General characteristics
- Type: Screw steamer
- Displacement: 45 metric tons (44 long tons; 50 short tons)
- Length: 17.75 m (58 ft 3 in) o/a
- Beam: 3.65 m (12 ft 0 in)
- Draught: 1.3 m (4 ft 3 in)
- Propulsion: 1 × 85.5 ihp (64 kW) steam engine
- Speed: 9.4 knots (17.4 km/h; 10.8 mph)
- Complement: 1 officer, 7 men
- Armament: 1 × 3.7 cm (1.5 in) Hotchkiss revolver gun

= HMS Fifi =

1894 screw steamer

HMS Fifi was an armed screw steamer, captured from the Germans by Royal Navy units during the Battle for Lake Tanganyika, and used to support Anglo-Belgian operations on the lake and its surrounding areas. She had previously been operated by the Germans under the name Kingani named after the river Kingani.

After a short career supporting German troop movements in central Africa, she was unexpectedly challenged by two motor boats, named HMS Mimi and HMS Toutou, which had been transported from Britain to the lake by an expedition led by Lieutenant-Commander Geoffrey Spicer-Simson.
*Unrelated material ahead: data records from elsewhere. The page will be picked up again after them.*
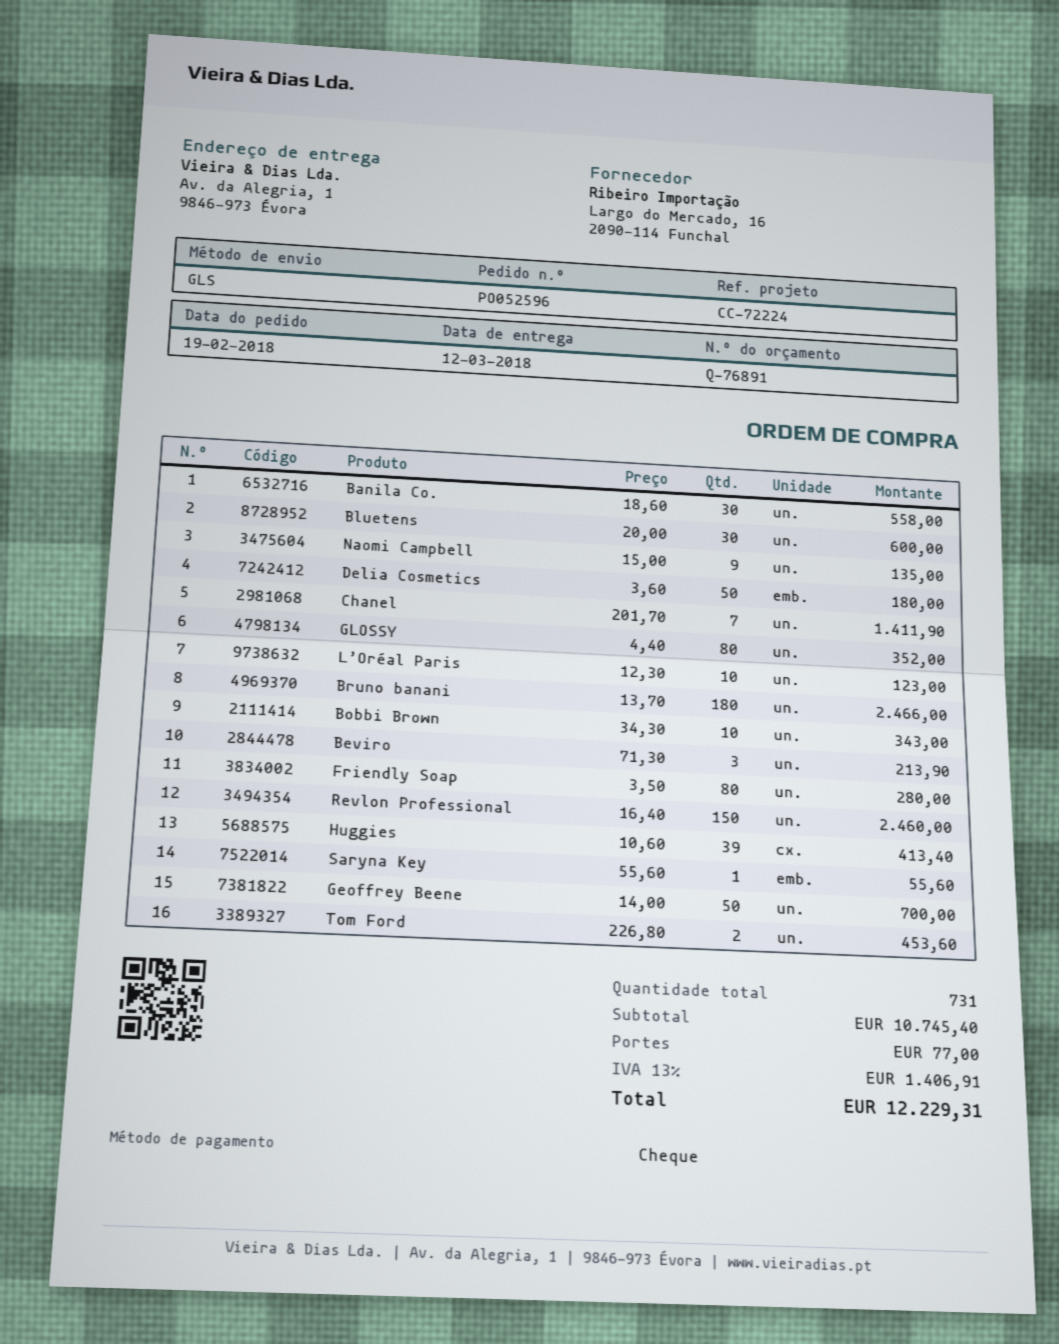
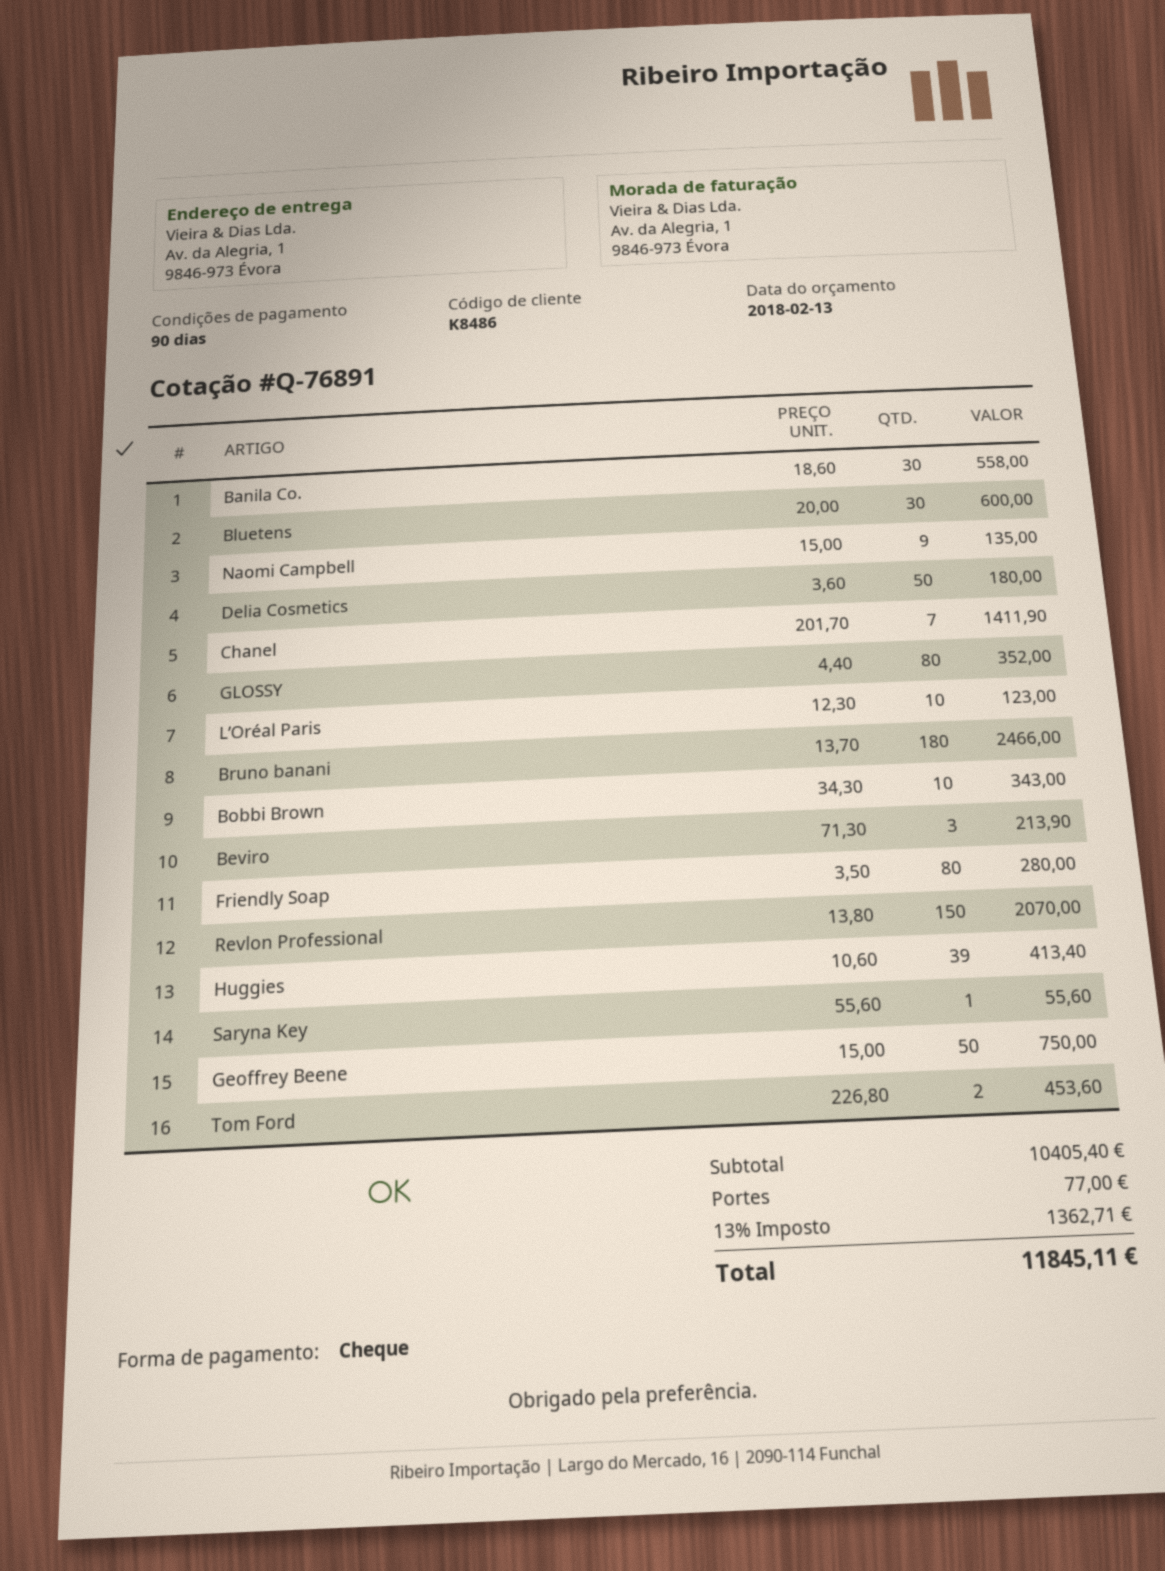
Revlon Professional: 150 x 16.40 = 2460.00 -> 150 x 13.80 = 2070.00
Geoffrey Beene: 50 x 14.00 = 700.00 -> 50 x 15.00 = 750.00
subtotal: 10745.40 -> 10405.40
tax: 13% = 1406.91 -> 13% = 1362.71
total: 12229.31 -> 11845.11

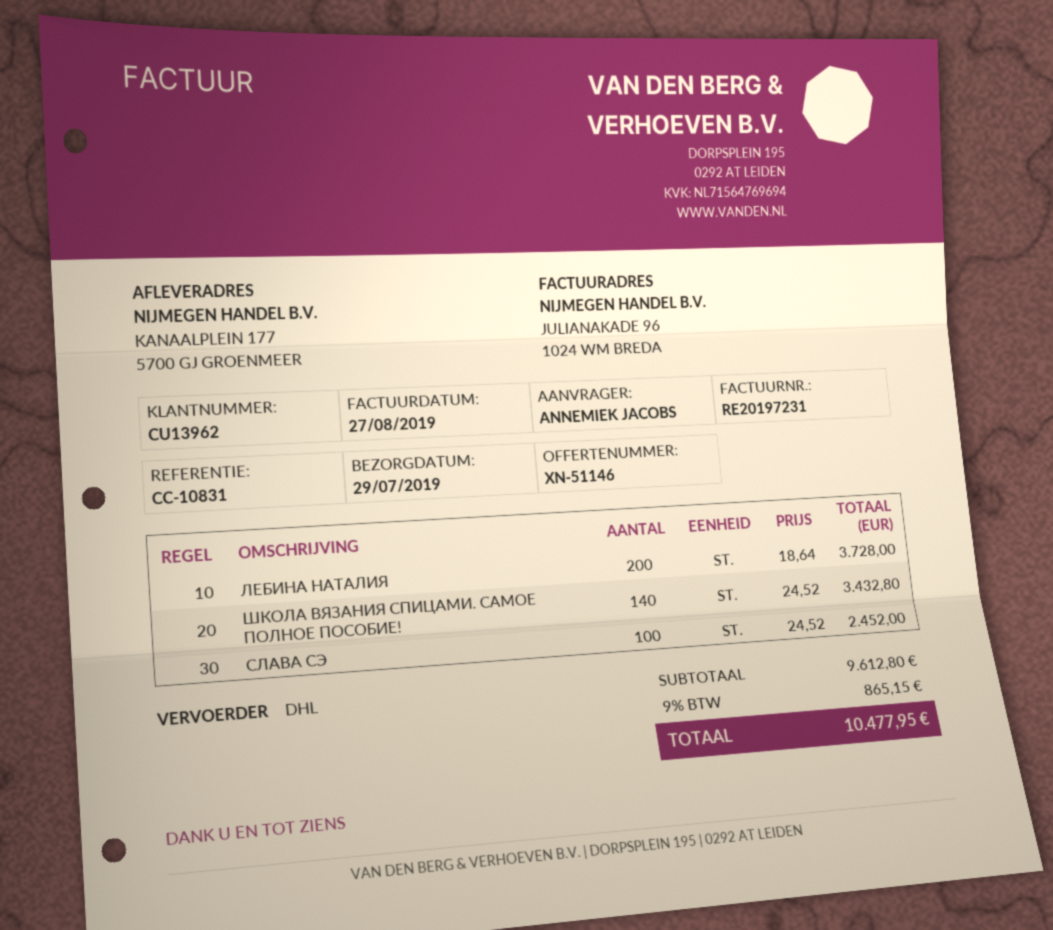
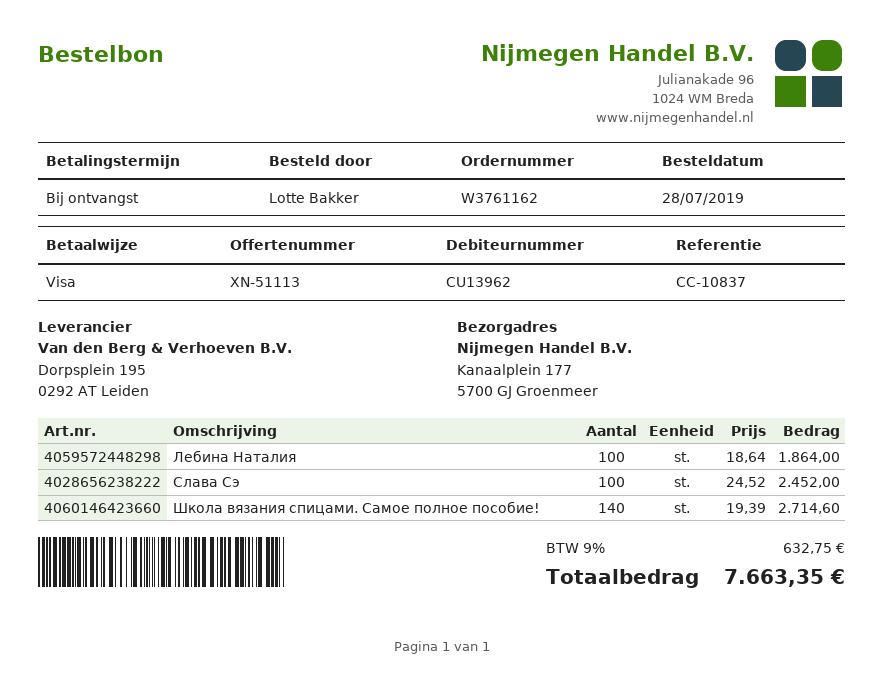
quote number: XN-51146 -> XN-51113
reference: CC-10831 -> CC-10837
ordered by: ANNEMIEK JACOBS -> Lotte Bakker
ЛЕБИНА НАТАЛИЯ: 200 x 18.64 = 3728.00 -> 100 x 18.64 = 1864.00
ШКОЛА ВЯЗАНИЯ СПИЦАМИ. САМОЕ ПОЛНОЕ ПОСОБИЕ!: 140 x 24.52 = 3432.80 -> 140 x 19.39 = 2714.60
tax: 9% = 865.15 -> 9% = 632.75
total: 10477.95 -> 7663.35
The faster and more nimble motor boats were able to chase down Kingani, which was unable to bring her larger weapon to bear on the small vessels without turning to face them. After being hit several times and crippled, and with her commanding officer and several men dead, she surrendered and was brought back to the British base. Brought into British service as Fifi, she became the first German warship to be captured and transferred to the Royal Navy.

Fifi went on to join the Anglo-Belgian flotilla in attacking and sinking her former consort, , after a prolonged engagement which left Fifi with only two shells remaining, before she scored a crucial hit. She supported further Allied operations on the lake, which involved working with land forces, but the flotilla did not participate in any offensive actions, and the last remaining German vessel, Graf von Götzen, was left unmolested. Fifi spent her last days as a government steamer, carrying passengers across the lake, until being scuttled as unseaworthy in 1924.

==Construction==

Kingani was one of two screw steamers constructed by Meyer Werft in Papenburg, Germany in 1893/4 for service as customs cruisers in the German East Africa. The ships displaced 45 MT, their length overall was 17.75 m with a 3.65 m beam. An engine (one boiler with 30 sqm and 10 at) delivered 85.5 ihp for a maximum speed of 9.4 kn. Crewed by one officer and seven men, the boats were armed with a 3.7 cm revolver gun.

==Service==

Kingani served with German customs on Lake Tanganyika until 1913 when she was transferred to the Ostafrikanische Eisenbahn-Gesellschaft. On 10 November 1914 she was drafted to guard Lake Tanganyika together with Hedwig von Wissmann.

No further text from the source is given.